BEGIN Data provided

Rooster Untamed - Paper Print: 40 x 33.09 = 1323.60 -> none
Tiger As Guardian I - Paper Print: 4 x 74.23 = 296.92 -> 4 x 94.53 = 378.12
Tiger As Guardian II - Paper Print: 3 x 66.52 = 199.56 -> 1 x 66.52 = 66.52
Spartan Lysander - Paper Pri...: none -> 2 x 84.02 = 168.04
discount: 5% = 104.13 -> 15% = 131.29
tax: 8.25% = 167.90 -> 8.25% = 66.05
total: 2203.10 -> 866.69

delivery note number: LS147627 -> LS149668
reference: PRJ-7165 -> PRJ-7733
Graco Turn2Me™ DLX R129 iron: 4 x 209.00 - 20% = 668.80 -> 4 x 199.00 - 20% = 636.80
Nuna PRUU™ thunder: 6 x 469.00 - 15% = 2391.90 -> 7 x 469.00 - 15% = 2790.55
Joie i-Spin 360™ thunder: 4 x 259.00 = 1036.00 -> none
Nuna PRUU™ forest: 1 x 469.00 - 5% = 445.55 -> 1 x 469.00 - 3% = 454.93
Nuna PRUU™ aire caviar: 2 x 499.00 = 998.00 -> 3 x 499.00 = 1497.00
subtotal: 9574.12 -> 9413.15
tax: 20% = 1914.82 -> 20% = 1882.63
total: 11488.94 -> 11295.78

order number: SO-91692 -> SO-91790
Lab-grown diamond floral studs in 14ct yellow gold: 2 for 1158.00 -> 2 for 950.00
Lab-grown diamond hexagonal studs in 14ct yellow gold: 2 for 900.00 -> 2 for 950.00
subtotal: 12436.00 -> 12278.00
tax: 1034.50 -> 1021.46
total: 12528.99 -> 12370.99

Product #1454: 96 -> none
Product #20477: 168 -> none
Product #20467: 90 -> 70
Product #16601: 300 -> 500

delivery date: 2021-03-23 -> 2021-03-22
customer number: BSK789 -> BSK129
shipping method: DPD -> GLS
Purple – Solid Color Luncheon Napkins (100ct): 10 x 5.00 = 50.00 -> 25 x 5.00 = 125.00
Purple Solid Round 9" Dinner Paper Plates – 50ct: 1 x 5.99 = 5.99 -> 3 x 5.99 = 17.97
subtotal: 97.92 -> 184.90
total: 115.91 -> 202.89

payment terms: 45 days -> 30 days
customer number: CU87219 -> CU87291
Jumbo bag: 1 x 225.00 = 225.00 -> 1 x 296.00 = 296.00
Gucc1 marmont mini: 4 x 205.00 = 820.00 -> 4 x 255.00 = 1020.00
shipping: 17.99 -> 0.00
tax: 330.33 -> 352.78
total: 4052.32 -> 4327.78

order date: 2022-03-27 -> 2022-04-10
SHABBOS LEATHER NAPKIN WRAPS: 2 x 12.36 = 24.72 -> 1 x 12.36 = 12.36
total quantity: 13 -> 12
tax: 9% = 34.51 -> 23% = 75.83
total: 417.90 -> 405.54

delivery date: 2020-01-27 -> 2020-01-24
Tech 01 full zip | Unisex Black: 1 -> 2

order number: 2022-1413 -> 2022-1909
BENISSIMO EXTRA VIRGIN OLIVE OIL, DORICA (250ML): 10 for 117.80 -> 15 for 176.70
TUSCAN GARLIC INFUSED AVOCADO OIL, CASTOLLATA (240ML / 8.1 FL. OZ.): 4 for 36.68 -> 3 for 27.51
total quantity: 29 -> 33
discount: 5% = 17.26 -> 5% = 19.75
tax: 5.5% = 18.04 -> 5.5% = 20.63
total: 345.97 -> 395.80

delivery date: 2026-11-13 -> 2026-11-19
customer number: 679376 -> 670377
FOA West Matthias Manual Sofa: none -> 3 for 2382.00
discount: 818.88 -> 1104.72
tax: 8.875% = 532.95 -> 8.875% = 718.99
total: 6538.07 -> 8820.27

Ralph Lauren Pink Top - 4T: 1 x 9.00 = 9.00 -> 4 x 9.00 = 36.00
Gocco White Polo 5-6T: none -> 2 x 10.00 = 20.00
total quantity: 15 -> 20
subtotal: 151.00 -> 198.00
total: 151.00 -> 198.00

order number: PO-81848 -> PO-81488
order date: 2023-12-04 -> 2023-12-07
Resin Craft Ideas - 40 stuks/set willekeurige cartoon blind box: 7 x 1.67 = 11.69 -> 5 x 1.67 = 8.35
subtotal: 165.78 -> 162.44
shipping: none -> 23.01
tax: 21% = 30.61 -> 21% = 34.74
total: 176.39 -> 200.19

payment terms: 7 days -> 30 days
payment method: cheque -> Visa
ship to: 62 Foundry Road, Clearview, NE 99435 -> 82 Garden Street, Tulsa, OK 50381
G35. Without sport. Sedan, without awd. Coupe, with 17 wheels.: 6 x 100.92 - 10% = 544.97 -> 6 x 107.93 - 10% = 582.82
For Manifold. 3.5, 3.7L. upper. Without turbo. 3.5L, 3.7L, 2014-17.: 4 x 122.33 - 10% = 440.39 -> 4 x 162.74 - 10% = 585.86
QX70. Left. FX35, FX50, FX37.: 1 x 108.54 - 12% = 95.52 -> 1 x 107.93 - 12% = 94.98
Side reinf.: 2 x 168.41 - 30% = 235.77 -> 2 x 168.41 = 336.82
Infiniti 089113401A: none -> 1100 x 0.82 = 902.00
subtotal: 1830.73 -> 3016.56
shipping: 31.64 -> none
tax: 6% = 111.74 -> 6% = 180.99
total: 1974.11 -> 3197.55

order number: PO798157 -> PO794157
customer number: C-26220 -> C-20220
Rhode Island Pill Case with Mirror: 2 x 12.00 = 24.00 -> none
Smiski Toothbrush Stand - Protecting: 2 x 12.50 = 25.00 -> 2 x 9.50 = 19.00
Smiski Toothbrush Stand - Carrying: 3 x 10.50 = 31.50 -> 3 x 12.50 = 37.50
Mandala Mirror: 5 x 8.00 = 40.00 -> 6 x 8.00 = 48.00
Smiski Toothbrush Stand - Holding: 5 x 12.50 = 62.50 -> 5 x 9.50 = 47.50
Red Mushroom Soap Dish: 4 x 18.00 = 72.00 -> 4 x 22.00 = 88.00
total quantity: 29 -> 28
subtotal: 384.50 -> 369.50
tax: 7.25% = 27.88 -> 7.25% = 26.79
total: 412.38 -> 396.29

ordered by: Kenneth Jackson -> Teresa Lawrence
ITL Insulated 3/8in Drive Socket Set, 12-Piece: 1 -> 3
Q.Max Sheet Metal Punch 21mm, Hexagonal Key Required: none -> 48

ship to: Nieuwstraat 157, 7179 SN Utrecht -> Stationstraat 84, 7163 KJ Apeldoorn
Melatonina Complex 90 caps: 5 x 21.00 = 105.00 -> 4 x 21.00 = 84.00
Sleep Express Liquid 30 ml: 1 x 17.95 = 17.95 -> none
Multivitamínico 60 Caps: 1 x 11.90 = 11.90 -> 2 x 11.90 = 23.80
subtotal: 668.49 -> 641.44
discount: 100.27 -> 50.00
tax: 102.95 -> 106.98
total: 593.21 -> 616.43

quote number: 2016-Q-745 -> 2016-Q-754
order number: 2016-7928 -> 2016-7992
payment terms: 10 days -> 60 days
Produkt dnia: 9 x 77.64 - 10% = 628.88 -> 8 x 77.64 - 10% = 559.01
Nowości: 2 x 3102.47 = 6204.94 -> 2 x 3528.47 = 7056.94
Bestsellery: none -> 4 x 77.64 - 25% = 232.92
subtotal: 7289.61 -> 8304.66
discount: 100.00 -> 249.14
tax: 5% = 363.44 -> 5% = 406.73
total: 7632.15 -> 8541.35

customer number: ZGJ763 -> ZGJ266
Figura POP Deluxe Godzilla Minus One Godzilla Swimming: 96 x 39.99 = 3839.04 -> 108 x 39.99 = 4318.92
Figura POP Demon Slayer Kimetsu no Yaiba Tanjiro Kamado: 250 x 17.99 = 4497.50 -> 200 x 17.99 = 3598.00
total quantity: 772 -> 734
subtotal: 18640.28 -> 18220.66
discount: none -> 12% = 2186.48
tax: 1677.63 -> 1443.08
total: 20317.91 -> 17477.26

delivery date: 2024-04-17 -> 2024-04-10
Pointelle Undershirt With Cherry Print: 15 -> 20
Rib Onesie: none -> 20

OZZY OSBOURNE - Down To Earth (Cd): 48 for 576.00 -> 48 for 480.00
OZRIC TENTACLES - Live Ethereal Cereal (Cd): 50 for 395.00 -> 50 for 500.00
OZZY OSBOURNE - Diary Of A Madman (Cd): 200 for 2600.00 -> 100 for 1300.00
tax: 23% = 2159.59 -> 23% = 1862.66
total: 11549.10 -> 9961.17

END Data provided

## Task details
Output, from the data above, the lines from the line with "ship to: 62" to the line with "total: 7632.15 -> 8541.35" exactly as they stand, both ends included and nothing else.

## Problem solution
ship to: 62 Foundry Road, Clearview, NE 99435 -> 82 Garden Street, Tulsa, OK 50381
G35. Without sport. Sedan, without awd. Coupe, with 17 wheels.: 6 x 100.92 - 10% = 544.97 -> 6 x 107.93 - 10% = 582.82
For Manifold. 3.5, 3.7L. upper. Without turbo. 3.5L, 3.7L, 2014-17.: 4 x 122.33 - 10% = 440.39 -> 4 x 162.74 - 10% = 585.86
QX70. Left. FX35, FX50, FX37.: 1 x 108.54 - 12% = 95.52 -> 1 x 107.93 - 12% = 94.98
Side reinf.: 2 x 168.41 - 30% = 235.77 -> 2 x 168.41 = 336.82
Infiniti 089113401A: none -> 1100 x 0.82 = 902.00
subtotal: 1830.73 -> 3016.56
shipping: 31.64 -> none
tax: 6% = 111.74 -> 6% = 180.99
total: 1974.11 -> 3197.55

order number: PO798157 -> PO794157
customer number: C-26220 -> C-20220
Rhode Island Pill Case with Mirror: 2 x 12.00 = 24.00 -> none
Smiski Toothbrush Stand - Protecting: 2 x 12.50 = 25.00 -> 2 x 9.50 = 19.00
Smiski Toothbrush Stand - Carrying: 3 x 10.50 = 31.50 -> 3 x 12.50 = 37.50
Mandala Mirror: 5 x 8.00 = 40.00 -> 6 x 8.00 = 48.00
Smiski Toothbrush Stand - Holding: 5 x 12.50 = 62.50 -> 5 x 9.50 = 47.50
Red Mushroom Soap Dish: 4 x 18.00 = 72.00 -> 4 x 22.00 = 88.00
total quantity: 29 -> 28
subtotal: 384.50 -> 369.50
tax: 7.25% = 27.88 -> 7.25% = 26.79
total: 412.38 -> 396.29

ordered by: Kenneth Jackson -> Teresa Lawrence
ITL Insulated 3/8in Drive Socket Set, 12-Piece: 1 -> 3
Q.Max Sheet Metal Punch 21mm, Hexagonal Key Required: none -> 48

ship to: Nieuwstraat 157, 7179 SN Utrecht -> Stationstraat 84, 7163 KJ Apeldoorn
Melatonina Complex 90 caps: 5 x 21.00 = 105.00 -> 4 x 21.00 = 84.00
Sleep Express Liquid 30 ml: 1 x 17.95 = 17.95 -> none
Multivitamínico 60 Caps: 1 x 11.90 = 11.90 -> 2 x 11.90 = 23.80
subtotal: 668.49 -> 641.44
discount: 100.27 -> 50.00
tax: 102.95 -> 106.98
total: 593.21 -> 616.43

quote number: 2016-Q-745 -> 2016-Q-754
order number: 2016-7928 -> 2016-7992
payment terms: 10 days -> 60 days
Produkt dnia: 9 x 77.64 - 10% = 628.88 -> 8 x 77.64 - 10% = 559.01
Nowości: 2 x 3102.47 = 6204.94 -> 2 x 3528.47 = 7056.94
Bestsellery: none -> 4 x 77.64 - 25% = 232.92
subtotal: 7289.61 -> 8304.66
discount: 100.00 -> 249.14
tax: 5% = 363.44 -> 5% = 406.73
total: 7632.15 -> 8541.35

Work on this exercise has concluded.